Long lines form each day in front of supermarkets, bread-distribution points and the special AT&T telephone exchange where residents can make overseas calls - but few local ones. In one supermarket in Hawali, a Palestinian neighborhood, all that remained on the shelves at noon one day last week were bottles of baby oil and tubes of depilatory. “People’s patience is going to run out very soon,” predicted an engineer who watched one bread line turn into a near riot when residents were told there would be no deliveries that day.
So far, at least, serious trouble has not erupted. About two dozen women peacefully demonstrated at a local school, calling for the restoration of power, food and water. When soldiers stopped by and told them to go away, they did. And while the government seemed unwilling to disarm various gun-toting groups, including resistance fighters, incidents of street violence were hard to find.
Kuwaitis continued to vent their frustration at Palestinians and other foreigners. Four residents - two Iraqis, two African workers - in the town of Safwan told of being tied up and beaten by Kuwaiti men in uniform. One man, displaying huge bruises on his back and thighs, said he was left bound, blindfolded and without food or water for four days. “After Iraq’s persecution, we should be the last ones to give in to a vengeful spirit,” said Minister of Planning Suleiman al-Mutawa. “If [such incidents] are confirmed, we ought to be ashamed.”
Fear of Kuwaiti reprisal has prompted an estimated 200,000 Palestinians to flee. The jobs they held - professionals, merchants, bureaucrats - now go undone. This has hampered the restoration of even basic services. Meanwhile, a U.S. electrical contractor’s 75-vehicle convoy of power-generation equipment was held up for three days on the Saudi Arabian side of the border by Saudi red tape while Kuwait’s government floundered. The Kuwaiti royal family “didn’t pull together the ministry structures while in exile,” said a diplomat in Kuwait. “Down in Taif, five people with a bulletin board on the third floor of the Sheraton made up a ministry.”

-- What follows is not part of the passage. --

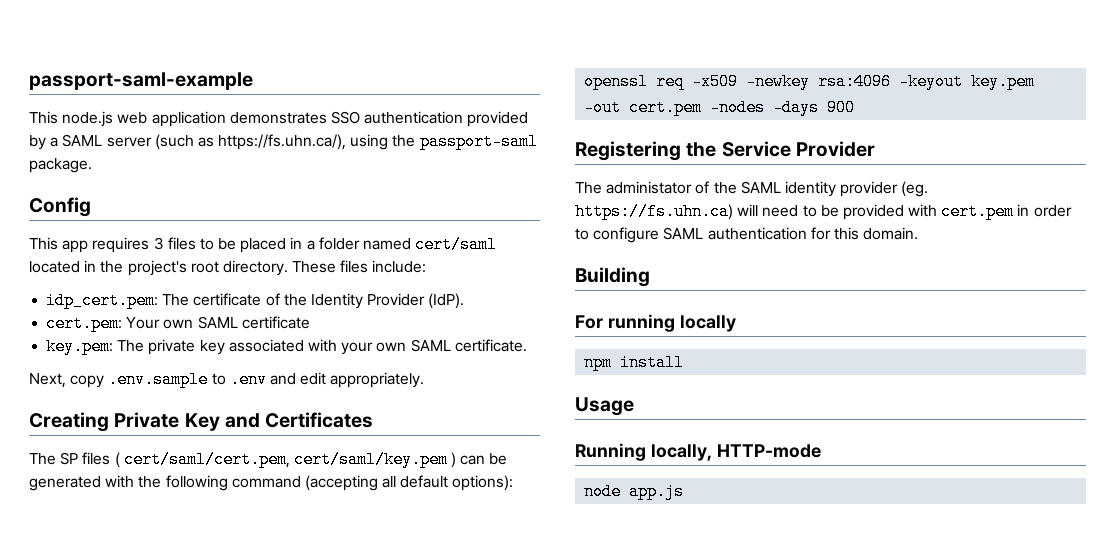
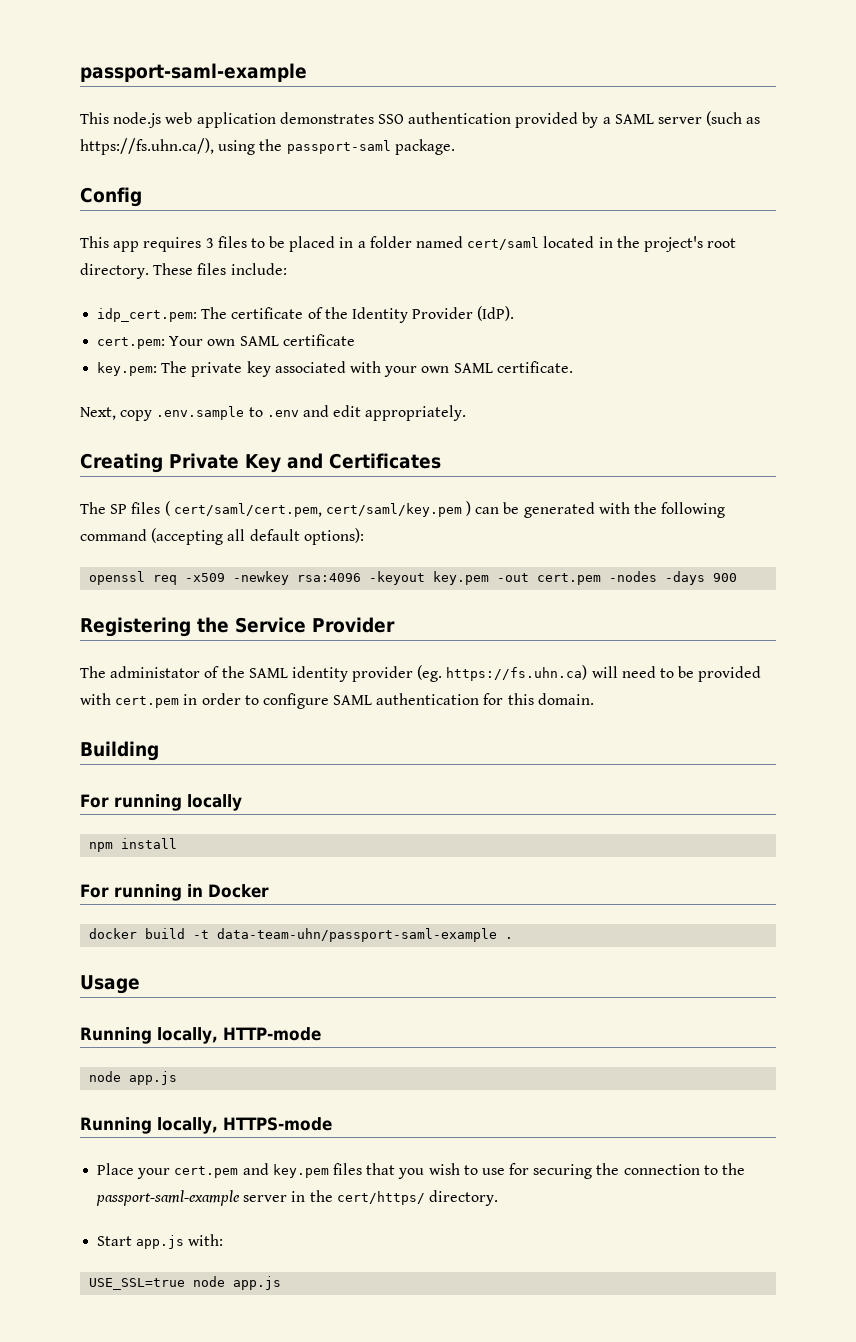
(685, 362) none -> [80,884,269,901] [89,928,514,942] // For running in Docker // docker build -t data-team-uhn/passport-saml-example .
(685, 491) none -> [80,1117,332,1134] [97,1163,746,1179] [96,1190,498,1206] [97,1234,224,1249] [89,1276,282,1290] // Running locally, HTTPS-mode // Place your cert.pem and key.pem files that you wish to use for securing the connection to the passport-saml-example server in the cert/https/ directory. // Start app.js with: // USE_SSL=true node app.js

Since returning from exile, the royal family has not made impressive strides in reasserting control, other than to issue vague promises to return to Kuwait’s 1962 Constitution - and to impose martial law. The government hasn’t even used the media to lay out its plans, much less to buck up its citizens or to instruct them on how to help out with reconstruction. “There are a lot of people complaining and itching to get their shirtsleeves dirty,” said a Western diplomat in Kuwait City. “But they say the government won’t tell them what to do.”
Disorder turned Kuwaitis, who are not accustomed to hardship, into scavengers. The abandoned cars that line Kuwait’s streets became the targets of even well-dressed people, who discreetly carried off prized spare parts - hubcaps, batteries, a set of decent tires. A car that ran was a special treasure. You could fill it with free gasoline and visit a friend who was otherwise out of reach because the phones didn’t work. Or you could drive past mounds of uncollected garbage and the decomposing bodies of dead Iraqi soldiers outside the city - and try to recall the opulence that was Kuwait only eight months ago.